Anhaltende Stimmlaute lassen den Vagusnerv vibrieren und aktivieren die mit Sicherheit verbundenen Kehlkopfmuskeln.

Why it works

In der Polyvagal-Theorie umfasst das soziale Engagementsystem die Kehlkopf- und Rachenmuskulatur (Gesicht, Stimme, Mittelohr). Summen, Tönen oder Singen aktiviert diese Muskeln mit einem Vibrationsmuster, das auch den Vagusnerv über den aurikulären Ast und die Kehlkopfverbindungen stimuliert. Selbst unabhängig von polyvagalen Mechanismen erfordern anhaltende Stimmlaute langsames, kontrolliertes Ausatmen – womit sie eine Form der verlängerten Ausatem-Atempraxis mit zusätzlicher Vibration und Resonanz im Brustkorb sind.

How to do it

  1. Atme natürlich ein.
  2. Erzeuge beim Ausatmen ein anhaltendes „Hmm“ oder „Aaah“ in angenehmer Tonlage.
  3. Lass die Vibration in Brust und Gesicht spürbar werden.
  4. Wiederhole dies 5–10 Zyklen, variiere die Tonlage, wenn es sich natürlich anfühlt.
  5. Achte anschließend auf Veränderungen der Spannung in Kehle, Gesicht oder Brust.

Evidenz

Summen und Vokalisation werden in Yoga, Musiktherapie und somatischen Praktiken eingesetzt. Die Behauptung der Vagusstimulation über den aurikulären Ast ist konsistent mit Forschung zur aurikulären Vagusnervstimulation, wobei summinduzierte Stimulation nicht direkt mit gerätebasierter VNS verglichen wurde. (mechanistic)

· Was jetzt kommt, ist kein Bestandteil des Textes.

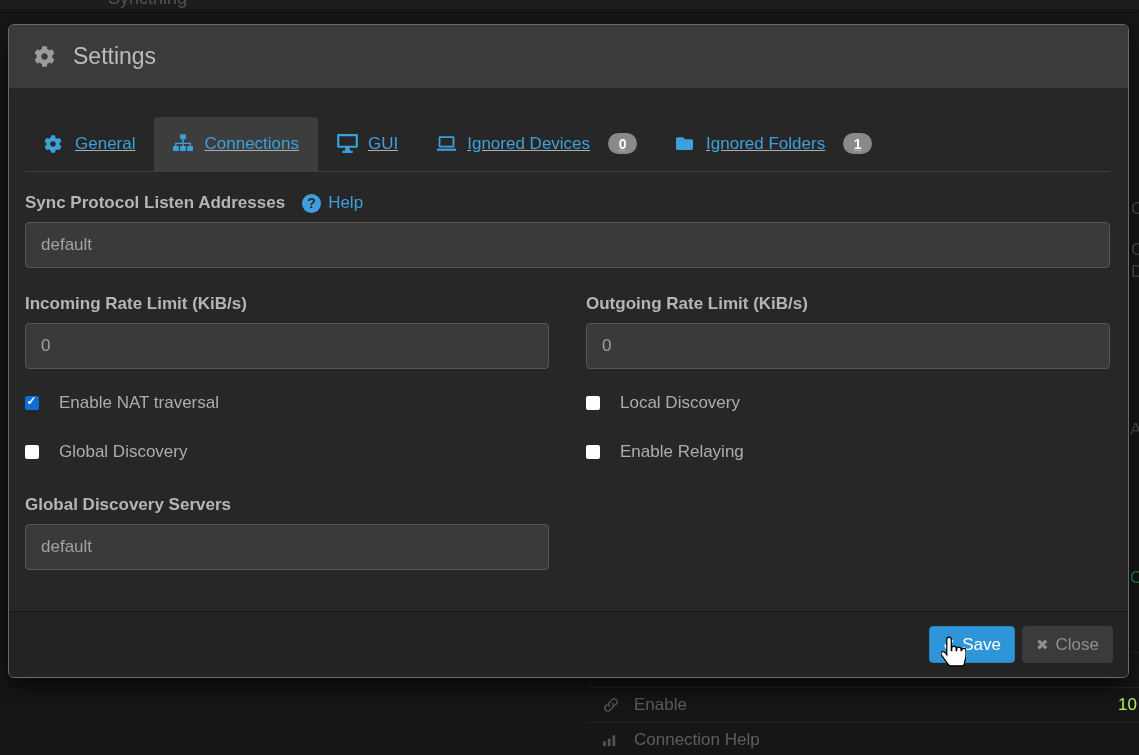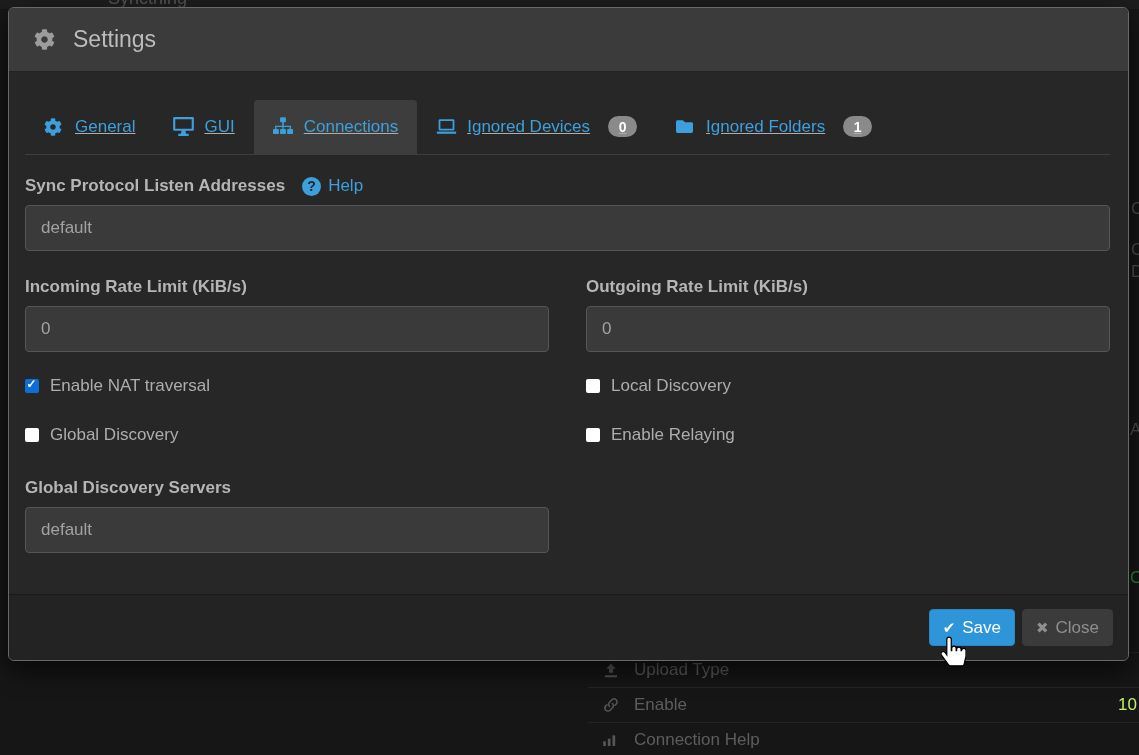--- a/index.html
+++ b/index.html
@@ -21,7 +21,7 @@
   .edge-frag.green{color:#2e8b3a;}
 
   
-  .modal{position:absolute;left:8px;top:7px;width:1121px;height:654px;background:#272727;
+  .modal{position:absolute;left:8px;top:24px;width:1121px;height:654px;background:#272727;
          border:1px solid #696969;border-radius:6px;box-shadow:0 10px 24px rgba(0,0,0,.65);}
   .modal-header{height:64px;background:#3b3b3b;border-bottom:1px solid #222;border-radius:5px 5px 0 0;
                 display:flex;align-items:center;padding:0 25px;color:#bcbcbc;font-size:23px;}

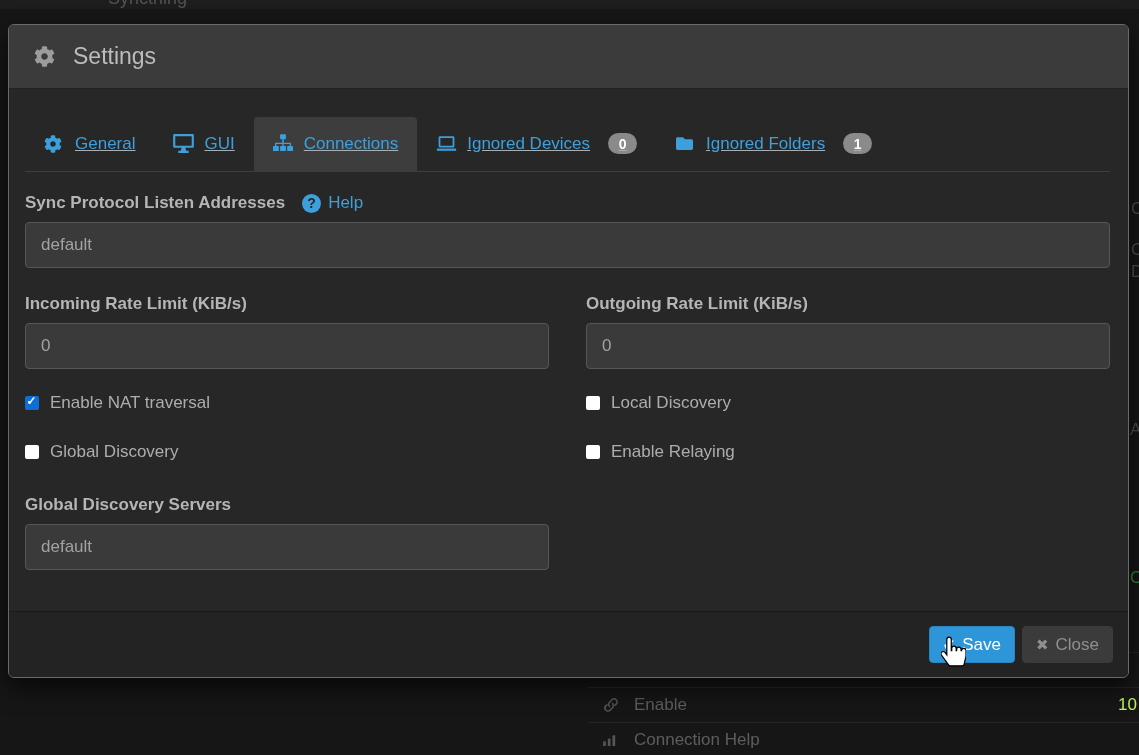--- a/index.html
+++ b/index.html
@@ -133,14 +133,6 @@
           </span>
           <span>General</span>
         </div>
-        <div class="tab">
-          <span class="icn">
-            <svg viewBox="0 0 24 22" width="21" height="19" fill="currentColor">
-                <path fill-rule="evenodd" d="M1.5 0h21A1.5 1.5 0 0 1 24 1.5v13a1.5 1.5 0 0 1-1.5 1.5H14.2l.9 3.5H18V22H6v-2.5h2.9l.9-3.5H1.5A1.5 1.5 0 0 1 0 14.5v-13A1.5 1.5 0 0 1 1.5 0zM2.5 2.5v11h19v-11h-19z"></path>
-              </svg>
-          </span>
-          <span>GUI</span>
-        </div>
         <div class="tab active">
           <span class="icn">
             <svg viewBox="0 0 24 22" width="20" height="19" fill="currentColor">
@@ -157,6 +149,14 @@
         </div>
         <div class="tab">
           <span class="icn">
+            <svg viewBox="0 0 24 22" width="21" height="19" fill="currentColor">
+                <path fill-rule="evenodd" d="M1.5 0h21A1.5 1.5 0 0 1 24 1.5v13a1.5 1.5 0 0 1-1.5 1.5H14.2l.9 3.5H18V22H6v-2.5h2.9l.9-3.5H1.5A1.5 1.5 0 0 1 0 14.5v-13A1.5 1.5 0 0 1 1.5 0zM2.5 2.5v11h19v-11h-19z"></path>
+              </svg>
+          </span>
+          <span>GUI</span>
+        </div>
+        <div class="tab">
+          <span class="icn">
             <svg viewBox="0 0 24 20" width="21" height="18" fill="none" stroke="currentColor" stroke-width="2">
                 <rect x="4" y="2" width="16" height="11" rx="0.5"></rect>
                 <path d="M1 16.5h22" stroke-width="2.5"></path>

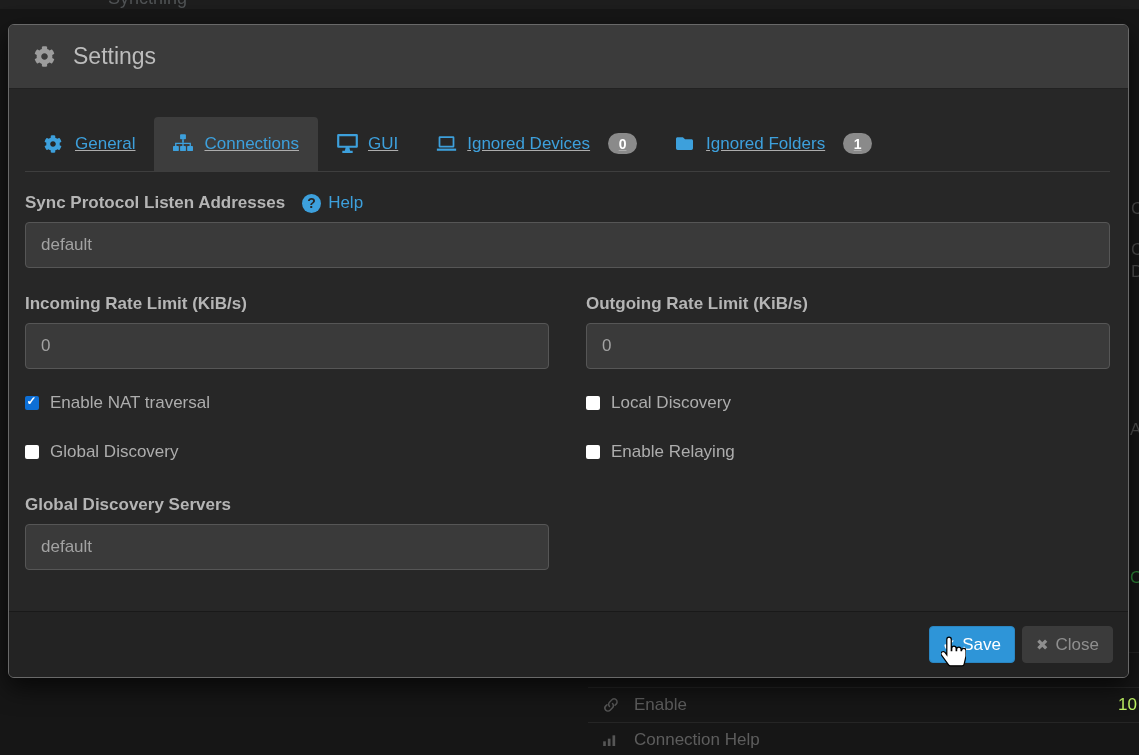--- a/index.html
+++ b/index.html
@@ -46,7 +46,7 @@
   .grid2{display:grid;grid-template-columns:524px 524px;column-gap:37px;}
   .mt26{margin-top:26px;}
   .mt23{margin-top:23px;}
-  .chk-row{display:flex;align-items:center;gap:11px;font-size:17px;color:#adadad;height:22px;margin-bottom:27px;cursor:pointer;}
+  .chk-row{display:flex;align-items:center;gap:20px;font-size:17px;color:#adadad;height:22px;margin-bottom:27px;cursor:pointer;}
   .checkbox{width:14px;height:14px;background:#fff;border-radius:2px;position:relative;flex:none;}
   .checkbox.checked{background:#0d6fd6;}
   .checkbox.checked::after{content:"\2713";position:absolute;left:1.5px;top:-2px;color:#fff;font-size:12px;font-weight:bold;}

Der polyvagal-spezifische Mechanismus ist theoretisch; die verlängerte Ausatemkomponente des Summens hat eine stärkere empirische Grundlage. Die Praxis ist risikoarm und wird erfahrungsbasiert breit als beruhigend berichtet.

Häufiger Fehler

Eng und gepresst zu summen, was Spannung statt Resonanz erzeugt. Entscheidend ist, die Vibration sich durch Brust und Schädel ausbreiten zu lassen, statt einen dünnen, gehaltenen Ton zu erzeugen.